-- ACTION ITEM --
Using only the entries below, copy exactly the lines that begin at the one with "[175,171,400,186] cadastro de" and end at the one with "[641,227,766,243] somewhat delayd", both included. Drop the pictures.

(Change detection data)
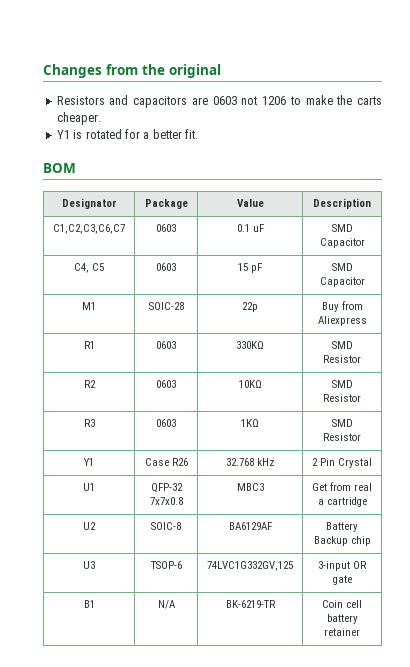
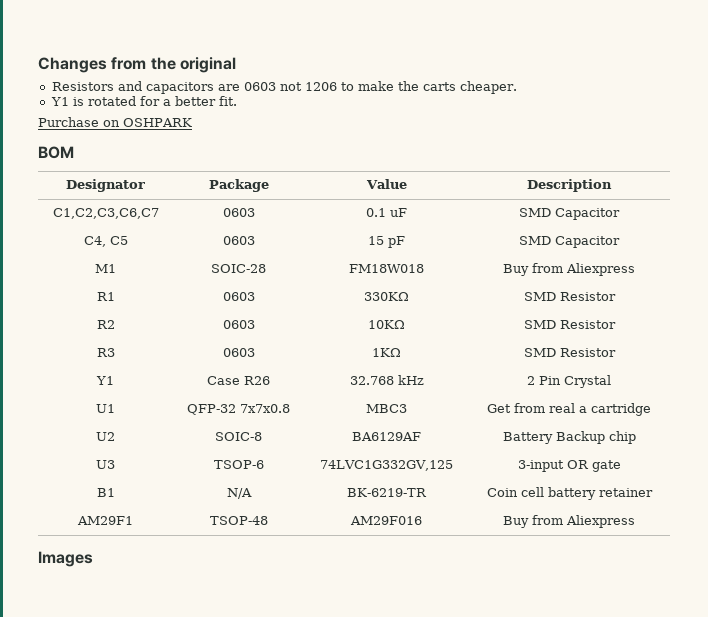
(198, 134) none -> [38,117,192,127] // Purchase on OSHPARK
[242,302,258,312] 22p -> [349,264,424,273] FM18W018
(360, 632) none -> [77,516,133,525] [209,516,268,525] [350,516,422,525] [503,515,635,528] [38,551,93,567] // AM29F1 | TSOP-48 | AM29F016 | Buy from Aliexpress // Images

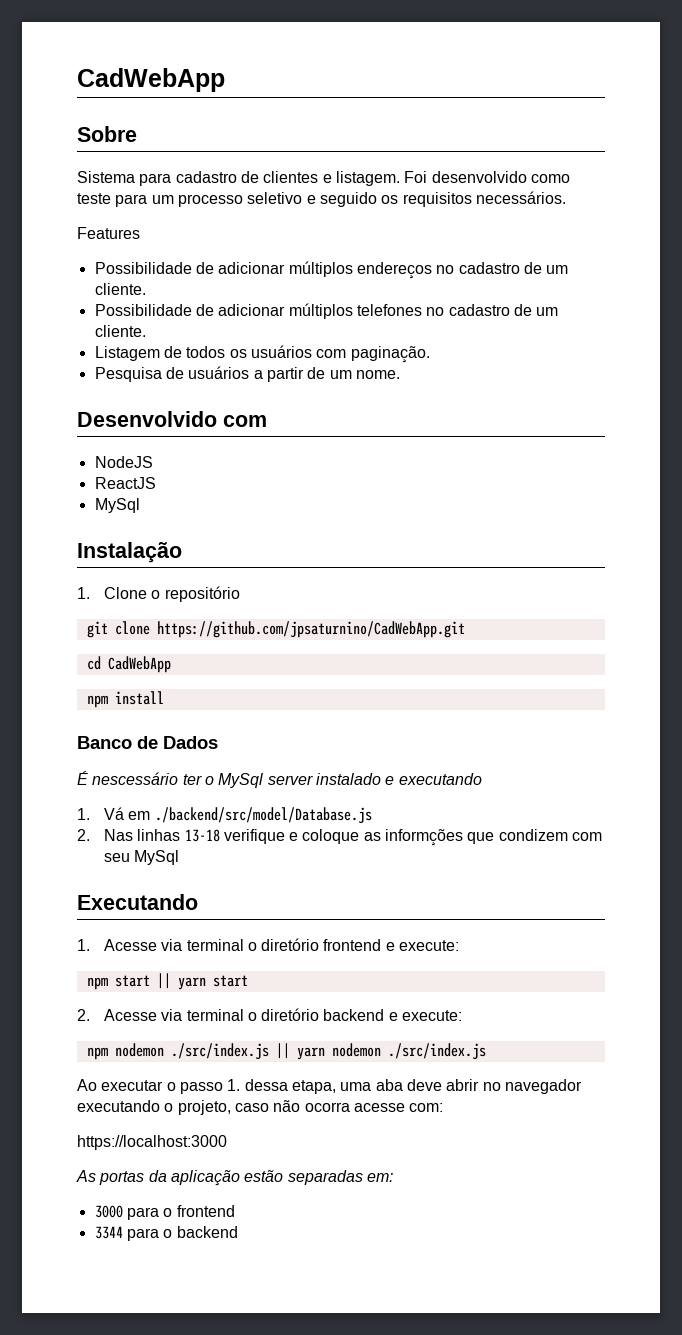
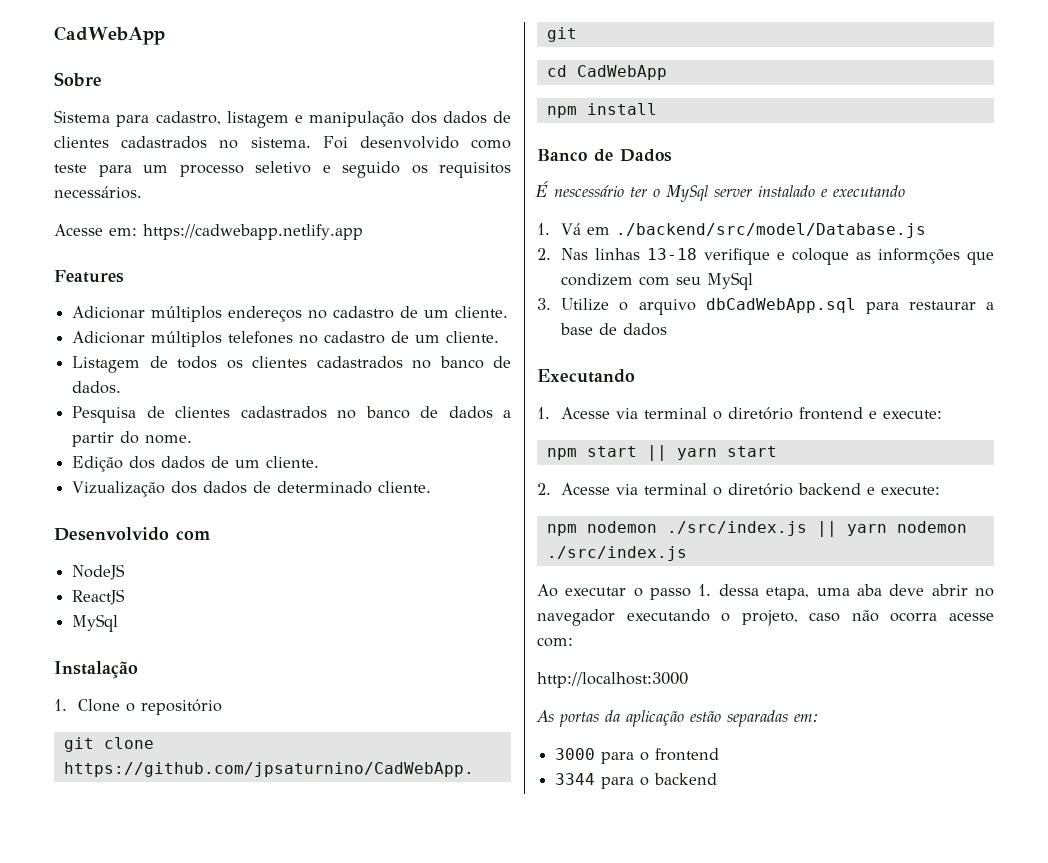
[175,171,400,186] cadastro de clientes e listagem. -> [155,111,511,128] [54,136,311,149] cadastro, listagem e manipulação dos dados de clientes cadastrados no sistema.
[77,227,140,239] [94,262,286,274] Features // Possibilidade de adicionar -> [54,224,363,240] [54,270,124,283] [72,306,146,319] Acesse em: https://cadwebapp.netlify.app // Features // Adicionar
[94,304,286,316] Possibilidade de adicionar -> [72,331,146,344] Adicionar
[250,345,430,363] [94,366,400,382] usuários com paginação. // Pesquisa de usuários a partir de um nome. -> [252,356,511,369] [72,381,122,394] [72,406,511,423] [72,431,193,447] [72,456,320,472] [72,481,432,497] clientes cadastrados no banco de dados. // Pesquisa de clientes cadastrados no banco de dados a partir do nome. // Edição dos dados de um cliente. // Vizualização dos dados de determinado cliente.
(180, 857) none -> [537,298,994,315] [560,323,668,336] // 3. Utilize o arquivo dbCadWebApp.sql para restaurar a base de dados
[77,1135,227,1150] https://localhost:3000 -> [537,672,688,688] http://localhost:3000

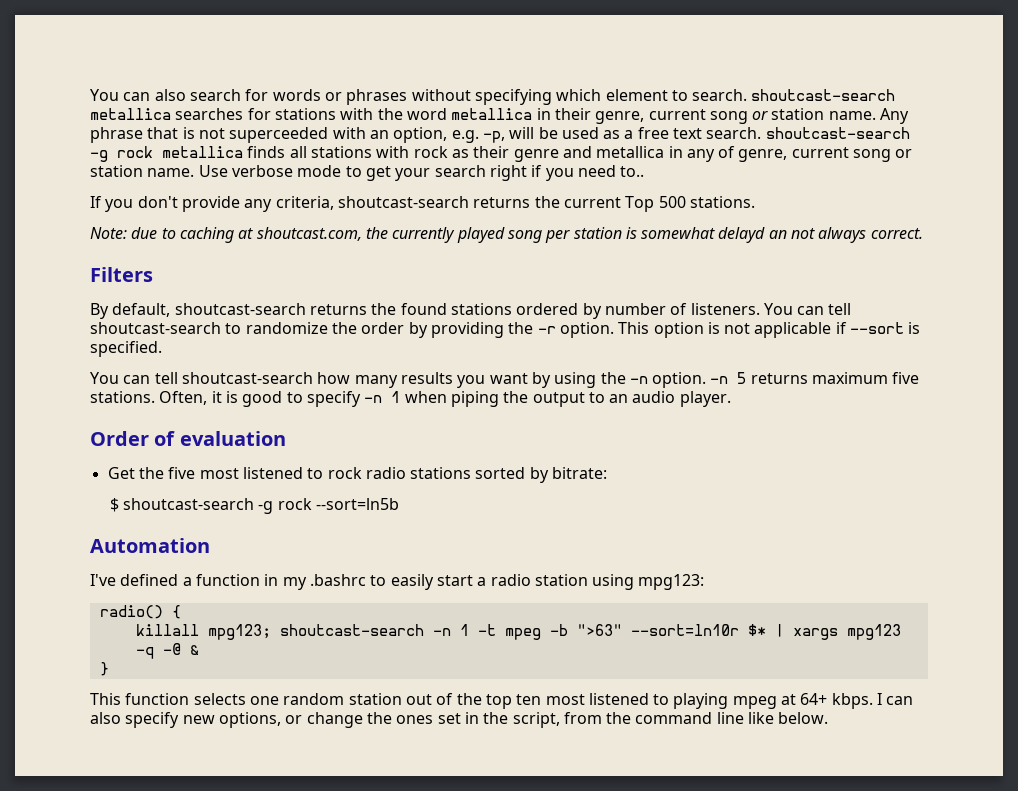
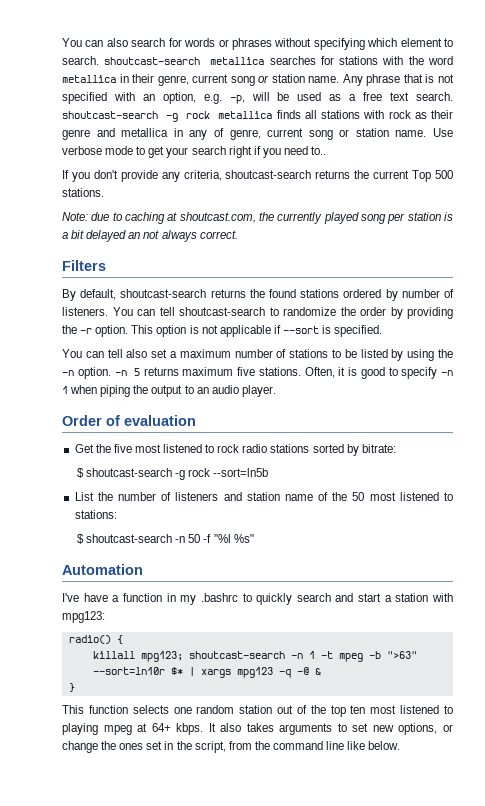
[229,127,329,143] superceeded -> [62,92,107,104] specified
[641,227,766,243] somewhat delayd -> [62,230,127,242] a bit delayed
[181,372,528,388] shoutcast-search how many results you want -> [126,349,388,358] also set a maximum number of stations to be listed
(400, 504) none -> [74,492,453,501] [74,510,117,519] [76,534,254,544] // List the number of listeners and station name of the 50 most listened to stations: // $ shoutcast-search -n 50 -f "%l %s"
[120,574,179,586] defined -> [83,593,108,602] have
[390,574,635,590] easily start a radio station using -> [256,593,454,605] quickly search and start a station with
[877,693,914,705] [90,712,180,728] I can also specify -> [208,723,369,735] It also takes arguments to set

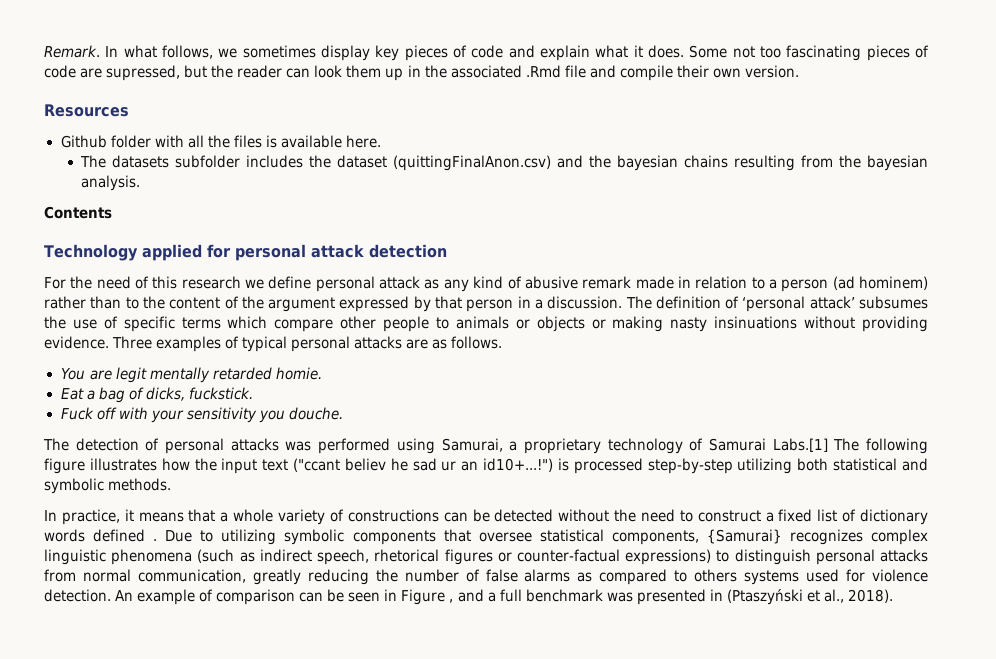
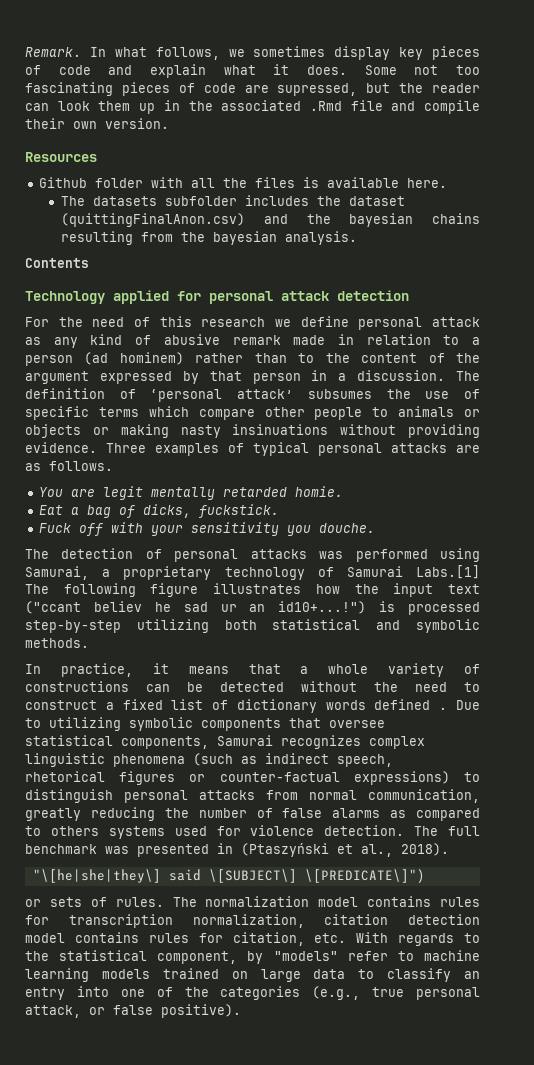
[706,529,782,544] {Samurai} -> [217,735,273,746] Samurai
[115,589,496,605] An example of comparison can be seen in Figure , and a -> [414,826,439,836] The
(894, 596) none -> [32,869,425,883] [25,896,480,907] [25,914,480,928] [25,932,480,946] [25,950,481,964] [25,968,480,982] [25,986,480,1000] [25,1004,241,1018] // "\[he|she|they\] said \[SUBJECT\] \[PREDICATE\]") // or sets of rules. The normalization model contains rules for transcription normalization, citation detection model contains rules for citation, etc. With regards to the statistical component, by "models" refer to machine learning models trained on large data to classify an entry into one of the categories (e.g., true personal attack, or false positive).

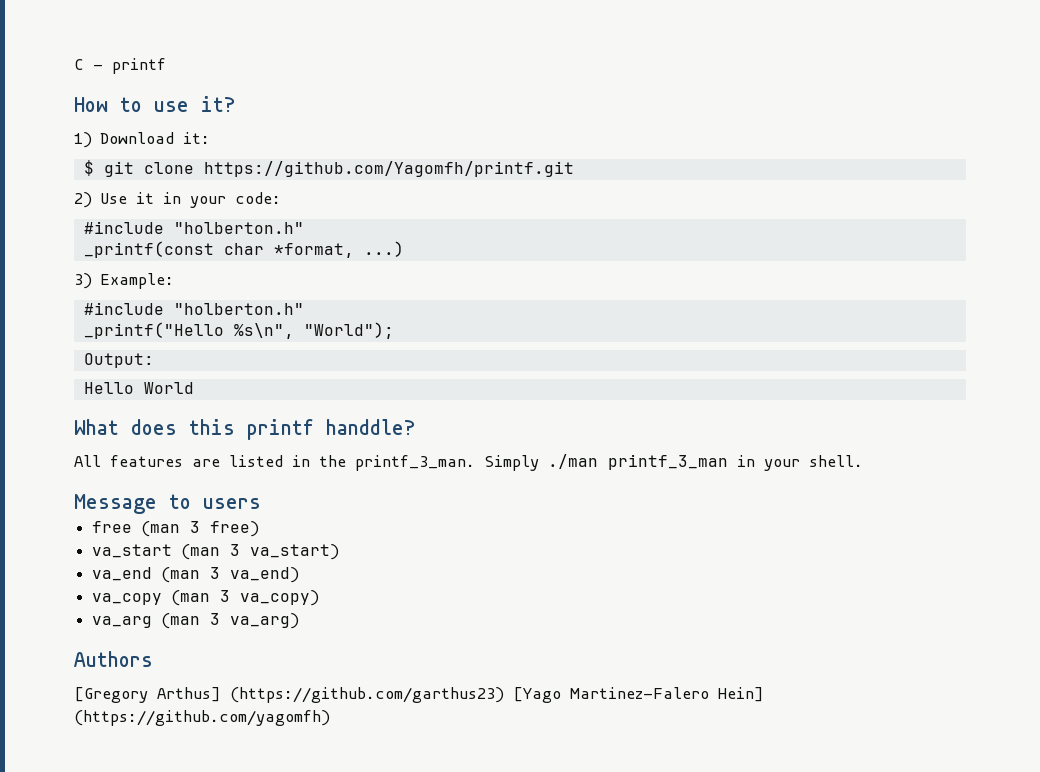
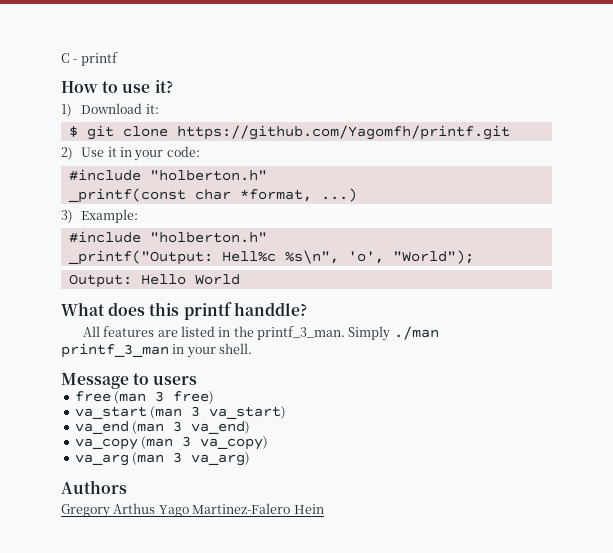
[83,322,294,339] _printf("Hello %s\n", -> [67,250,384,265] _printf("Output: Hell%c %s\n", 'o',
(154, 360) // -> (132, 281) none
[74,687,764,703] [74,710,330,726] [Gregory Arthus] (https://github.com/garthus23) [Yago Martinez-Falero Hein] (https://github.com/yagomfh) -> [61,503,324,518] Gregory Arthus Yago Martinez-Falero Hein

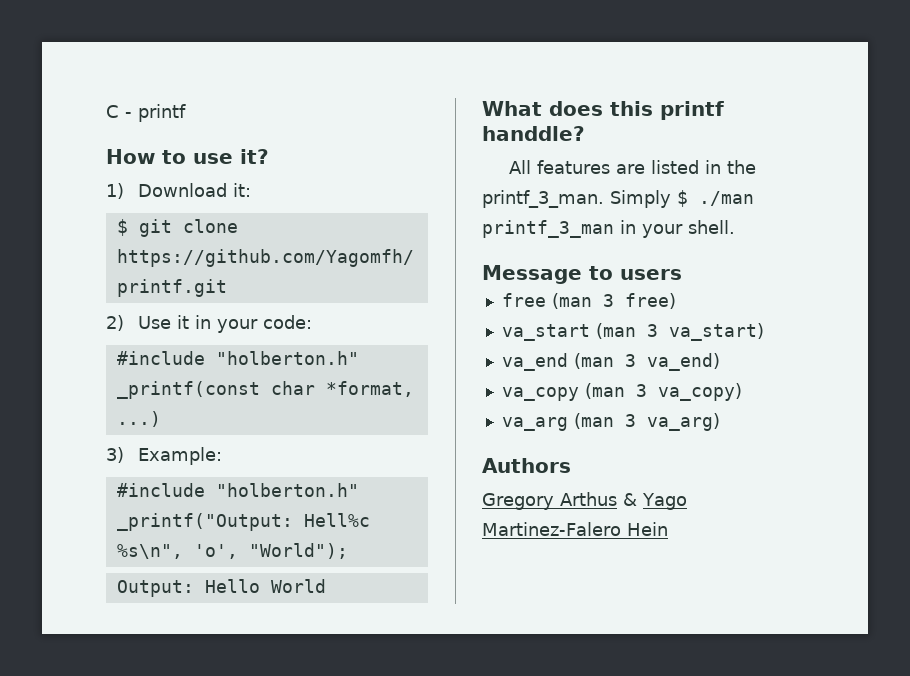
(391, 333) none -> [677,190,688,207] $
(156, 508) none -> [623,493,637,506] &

-- FINAL ANSWER --
[175,171,400,186] cadastro de clientes e listagem. -> [155,111,511,128] [54,136,311,149] cadastro, listagem e manipulação dos dados de clientes cadastrados no sistema.
[77,227,140,239] [94,262,286,274] Features // Possibilidade de adicionar -> [54,224,363,240] [54,270,124,283] [72,306,146,319] Acesse em: https://cadwebapp.netlify.app // Features // Adicionar
[94,304,286,316] Possibilidade de adicionar -> [72,331,146,344] Adicionar
[250,345,430,363] [94,366,400,382] usuários com paginação. // Pesquisa de usuários a partir de um nome. -> [252,356,511,369] [72,381,122,394] [72,406,511,423] [72,431,193,447] [72,456,320,472] [72,481,432,497] clientes cadastrados no banco de dados. // Pesquisa de clientes cadastrados no banco de dados a partir do nome. // Edição dos dados de um cliente. // Vizualização dos dados de determinado cliente.
(180, 857) none -> [537,298,994,315] [560,323,668,336] // 3. Utilize o arquivo dbCadWebApp.sql para restaurar a base de dados
[77,1135,227,1150] https://localhost:3000 -> [537,672,688,688] http://localhost:3000

[229,127,329,143] superceeded -> [62,92,107,104] specified
[641,227,766,243] somewhat delayd -> [62,230,127,242] a bit delayed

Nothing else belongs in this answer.